Journal of Clinical Oncology ◽

10.1200/jco.2012.44.6823 ◽

2013 ◽

Vol 31 (20) ◽

pp. 2548-2553 ◽

Cited By ~ 69

Author(s):

Guillermo Garcia-Manero ◽

Elias Jabbour ◽

Gautam Borthakur ◽

Stefan Faderl ◽

Zeev Estrov ◽

...

Keyword(s):

Phase Ii ◽

Low Dose ◽

De Novo ◽

Phase Ii Study ◽

Cytogenetic Response ◽

Open Label ◽

End Points ◽

Improvement Rate ◽

Transfusion Independence ◽

Open Label Phase

Purpose This open-label, randomized phase II trial assessed efficacy and tolerability of two low-dose regimens of subcutaneous (SC) decitabine in patients with low- or intermediate-1–risk myelodysplastic syndrome (MDS). Patients and Methods Patients received decitabine 20 mg/m2 SC per day for 3 consecutive days on days 1, 2, and 3 every 28 days (schedule A) or 20 mg/m2 SC per day once every 7 days on days 1, 8, and 15 every 28 days (schedule B) for up to 1 year.
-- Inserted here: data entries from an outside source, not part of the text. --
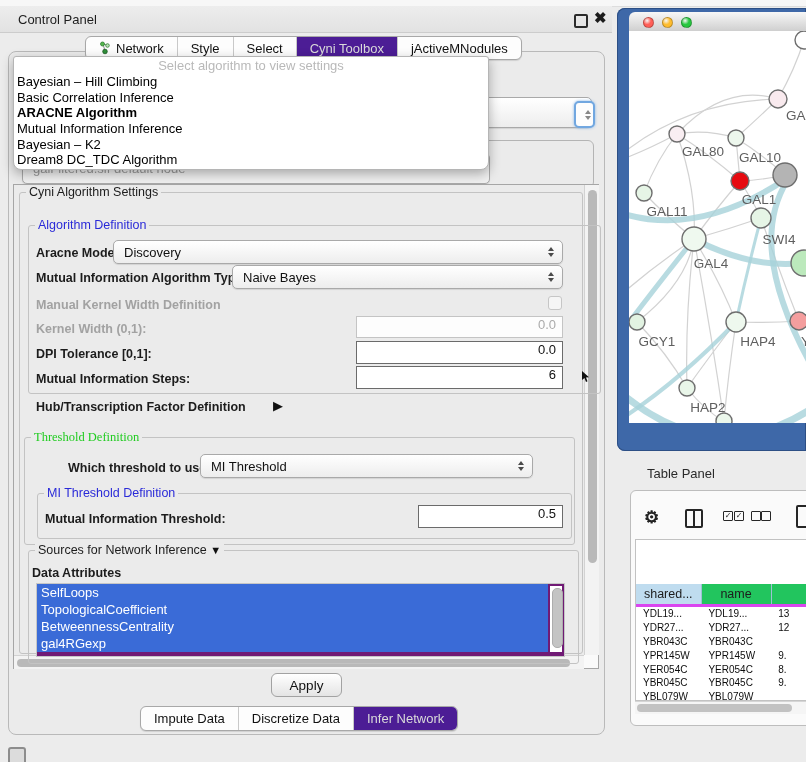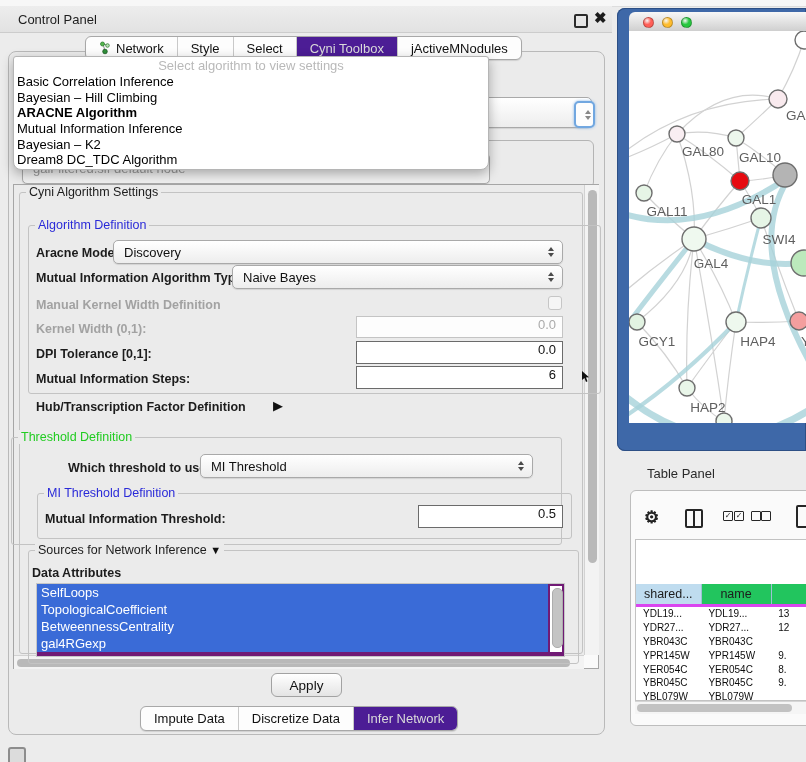--- a/index.html
+++ b/index.html
@@ -131,22 +131,22 @@
       </span>
   </div>
   <div class="abs" style="left:300px;top:140px;width:292px;height:46px;background:#ebebeb;border:1px solid #b4b4b4;border-radius:6px;"></div>
   <div class="abs combo" style="left:22px;top:153px;width:468px;height:31px;background:#f1f1f1;color:#9a9a9a;">
     <span>galFiltered.sif default node</span>
   </div>
 
   <div class="abs pop">
     <div class="ph">Select algorithm to view settings</div>
     <div id="popItems">
+        <div class="it">Bayesian – Hill Climbing</div>
         <div class="it">Basic Correlation Inference</div>
-        <div class="it">Bayesian – Hill Climbing</div>
         <div class="it sel">ARACNE Algorithm</div>
         <div class="it">Mutual Information Inference</div>
         <div class="it">Bayesian – K2</div>
         <div class="it">Dream8 DC_TDC Algorithm</div>
       </div>
   </div>
 
   <div class="abs scrollpane"></div>
   <div class="abs vsb">
       <span class="th abs"></span>
@@ -190,21 +190,21 @@
     <span>0.0</span>
   </div>
   <span class="lbl" style="left:36px;top:372px;">Mutual Information Steps:</span>
   <div class="abs fld en" style="left:356px;top:366px;width:207px;height:23px;">
     <span>6</span>
   </div>
 
   <span class="lbl" style="left:36px;top:400px;">Hub/Transcription Factor Definition</span>
   <span class="abs tri-r" style="left:273px;top:398px;">▶</span>
 
-  <div class="abs grp" style="left:11px;top:437px;width:549px;height:106px;">
+  <div class="abs grp" style="left:24px;top:437px;width:549px;height:106px;font-family:Liberation Serif, serif;">
     <span class="gt green">Threshold Definition</span>
   </div>
   <span class="lbl" style="left:68px;top:461px;">Which threshold to use:</span>
   <div class="abs combo" style="left:200px;top:454px;width:333px;height:24px;">
     <span>MI Threshold</span>
     <span class="arrs">
         <span class="aru"></span>
         <span class="ard"></span>
       </span>
   </div>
Primary efficacy end point was overall improvement rate (OIR: complete remission [CR], partial remission [PR], marrow CR [mCR], or hematologic improvement [HI]). Secondary end points were HI, transfusion independence, cytogenetic response, overall survival (OS), and time to acute myeloid leukemia or death. Results Efficacy and safety populations were identical: schedule A, n = 43; schedule B, n = 22. Median time from MDS diagnosis to treatment was 3.6 months; 89% had de novo MDS. The trial was terminated early on achievement of protocol-defined OIR superiority of schedule A over schedule B; OIR was 23% for schedule A (seven CRs, three HIs) and 23% for schedule B (one mCR, one PR, three HIs). No differences were observed in secondary end points. Median OS was not reached; approximately 70% of patients were alive at 500 days. Patients in schedule A (67%) and schedule B (59%) were RBC/platelet independent on study. The most frequent drug-related adverse events overall were neutropenia (28% v 36%), anemia (23% v 18%), and thrombocytopenia (16% v 32%). Conclusion In this phase II study, low-dose decitabine showed promising results in patients with low- or intermediate-1–risk MDS.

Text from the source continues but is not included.